**WHAT YOU WILL DO**
All the data should be transcribed exactly, with every line kept.

**ENTRIES SHOWN**
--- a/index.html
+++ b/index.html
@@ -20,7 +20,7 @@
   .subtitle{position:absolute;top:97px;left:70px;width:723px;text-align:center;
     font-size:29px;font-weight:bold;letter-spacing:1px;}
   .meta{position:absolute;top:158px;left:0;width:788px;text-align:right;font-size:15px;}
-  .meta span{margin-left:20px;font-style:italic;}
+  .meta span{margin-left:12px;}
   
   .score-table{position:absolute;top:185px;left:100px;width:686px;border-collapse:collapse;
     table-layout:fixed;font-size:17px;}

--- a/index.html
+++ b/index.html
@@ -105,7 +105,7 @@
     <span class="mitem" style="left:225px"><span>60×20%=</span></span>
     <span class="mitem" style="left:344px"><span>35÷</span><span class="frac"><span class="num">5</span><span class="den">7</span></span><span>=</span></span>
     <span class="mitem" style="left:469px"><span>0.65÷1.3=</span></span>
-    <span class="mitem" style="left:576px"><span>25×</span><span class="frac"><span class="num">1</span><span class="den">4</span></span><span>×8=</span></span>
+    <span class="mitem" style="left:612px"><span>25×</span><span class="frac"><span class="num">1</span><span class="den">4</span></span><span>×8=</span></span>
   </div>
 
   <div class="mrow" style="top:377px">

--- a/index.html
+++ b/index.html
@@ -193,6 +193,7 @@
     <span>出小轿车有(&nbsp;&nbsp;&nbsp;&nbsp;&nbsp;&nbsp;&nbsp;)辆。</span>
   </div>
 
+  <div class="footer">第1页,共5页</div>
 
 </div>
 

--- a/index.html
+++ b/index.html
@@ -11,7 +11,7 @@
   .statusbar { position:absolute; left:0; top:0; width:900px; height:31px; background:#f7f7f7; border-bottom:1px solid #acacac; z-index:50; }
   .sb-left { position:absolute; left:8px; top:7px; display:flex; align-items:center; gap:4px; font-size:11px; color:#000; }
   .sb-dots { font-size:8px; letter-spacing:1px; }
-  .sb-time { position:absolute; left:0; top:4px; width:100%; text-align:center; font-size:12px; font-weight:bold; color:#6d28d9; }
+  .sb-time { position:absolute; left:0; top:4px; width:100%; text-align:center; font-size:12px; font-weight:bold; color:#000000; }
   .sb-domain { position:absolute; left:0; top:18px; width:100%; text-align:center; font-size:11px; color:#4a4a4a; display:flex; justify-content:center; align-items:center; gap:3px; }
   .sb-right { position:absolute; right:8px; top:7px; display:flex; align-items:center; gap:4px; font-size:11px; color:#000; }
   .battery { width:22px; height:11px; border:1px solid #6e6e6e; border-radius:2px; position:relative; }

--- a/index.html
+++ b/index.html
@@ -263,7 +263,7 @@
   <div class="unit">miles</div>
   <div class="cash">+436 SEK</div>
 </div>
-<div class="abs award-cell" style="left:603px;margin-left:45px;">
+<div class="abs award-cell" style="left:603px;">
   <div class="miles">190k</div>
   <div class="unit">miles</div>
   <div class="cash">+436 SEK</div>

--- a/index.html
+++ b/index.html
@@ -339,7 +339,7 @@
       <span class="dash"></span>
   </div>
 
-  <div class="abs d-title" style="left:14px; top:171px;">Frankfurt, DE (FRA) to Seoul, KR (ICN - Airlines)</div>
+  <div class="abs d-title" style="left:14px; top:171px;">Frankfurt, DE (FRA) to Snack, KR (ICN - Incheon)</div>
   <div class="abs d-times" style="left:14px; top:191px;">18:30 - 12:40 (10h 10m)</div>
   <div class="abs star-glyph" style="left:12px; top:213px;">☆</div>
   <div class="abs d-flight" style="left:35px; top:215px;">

**RESPONSE**
--- a/index.html
+++ b/index.html
@@ -20,7 +20,7 @@
   .subtitle{position:absolute;top:97px;left:70px;width:723px;text-align:center;
     font-size:29px;font-weight:bold;letter-spacing:1px;}
   .meta{position:absolute;top:158px;left:0;width:788px;text-align:right;font-size:15px;}
-  .meta span{margin-left:20px;font-style:italic;}
+  .meta span{margin-left:12px;}
   
   .score-table{position:absolute;top:185px;left:100px;width:686px;border-collapse:collapse;
     table-layout:fixed;font-size:17px;}

--- a/index.html
+++ b/index.html
@@ -105,7 +105,7 @@
     <span class="mitem" style="left:225px"><span>60×20%=</span></span>
     <span class="mitem" style="left:344px"><span>35÷</span><span class="frac"><span class="num">5</span><span class="den">7</span></span><span>=</span></span>
     <span class="mitem" style="left:469px"><span>0.65÷1.3=</span></span>
-    <span class="mitem" style="left:576px"><span>25×</span><span class="frac"><span class="num">1</span><span class="den">4</span></span><span>×8=</span></span>
+    <span class="mitem" style="left:612px"><span>25×</span><span class="frac"><span class="num">1</span><span class="den">4</span></span><span>×8=</span></span>
   </div>
 
   <div class="mrow" style="top:377px">

--- a/index.html
+++ b/index.html
@@ -193,6 +193,7 @@
     <span>出小轿车有(&nbsp;&nbsp;&nbsp;&nbsp;&nbsp;&nbsp;&nbsp;)辆。</span>
   </div>
 
+  <div class="footer">第1页,共5页</div>
 
 </div>
 

--- a/index.html
+++ b/index.html
@@ -11,7 +11,7 @@
   .statusbar { position:absolute; left:0; top:0; width:900px; height:31px; background:#f7f7f7; border-bottom:1px solid #acacac; z-index:50; }
   .sb-left { position:absolute; left:8px; top:7px; display:flex; align-items:center; gap:4px; font-size:11px; color:#000; }
   .sb-dots { font-size:8px; letter-spacing:1px; }
-  .sb-time { position:absolute; left:0; top:4px; width:100%; text-align:center; font-size:12px; font-weight:bold; color:#6d28d9; }
+  .sb-time { position:absolute; left:0; top:4px; width:100%; text-align:center; font-size:12px; font-weight:bold; color:#000000; }
   .sb-domain { position:absolute; left:0; top:18px; width:100%; text-align:center; font-size:11px; color:#4a4a4a; display:flex; justify-content:center; align-items:center; gap:3px; }
   .sb-right { position:absolute; right:8px; top:7px; display:flex; align-items:center; gap:4px; font-size:11px; color:#000; }
   .battery { width:22px; height:11px; border:1px solid #6e6e6e; border-radius:2px; position:relative; }

--- a/index.html
+++ b/index.html
@@ -263,7 +263,7 @@
   <div class="unit">miles</div>
   <div class="cash">+436 SEK</div>
 </div>
-<div class="abs award-cell" style="left:603px;margin-left:45px;">
+<div class="abs award-cell" style="left:603px;">
   <div class="miles">190k</div>
   <div class="unit">miles</div>
   <div class="cash">+436 SEK</div>

--- a/index.html
+++ b/index.html
@@ -339,7 +339,7 @@
       <span class="dash"></span>
   </div>
 
-  <div class="abs d-title" style="left:14px; top:171px;">Frankfurt, DE (FRA) to Seoul, KR (ICN - Airlines)</div>
+  <div class="abs d-title" style="left:14px; top:171px;">Frankfurt, DE (FRA) to Snack, KR (ICN - Incheon)</div>
   <div class="abs d-times" style="left:14px; top:191px;">18:30 - 12:40 (10h 10m)</div>
   <div class="abs star-glyph" style="left:12px; top:213px;">☆</div>
   <div class="abs d-flight" style="left:35px; top:215px;">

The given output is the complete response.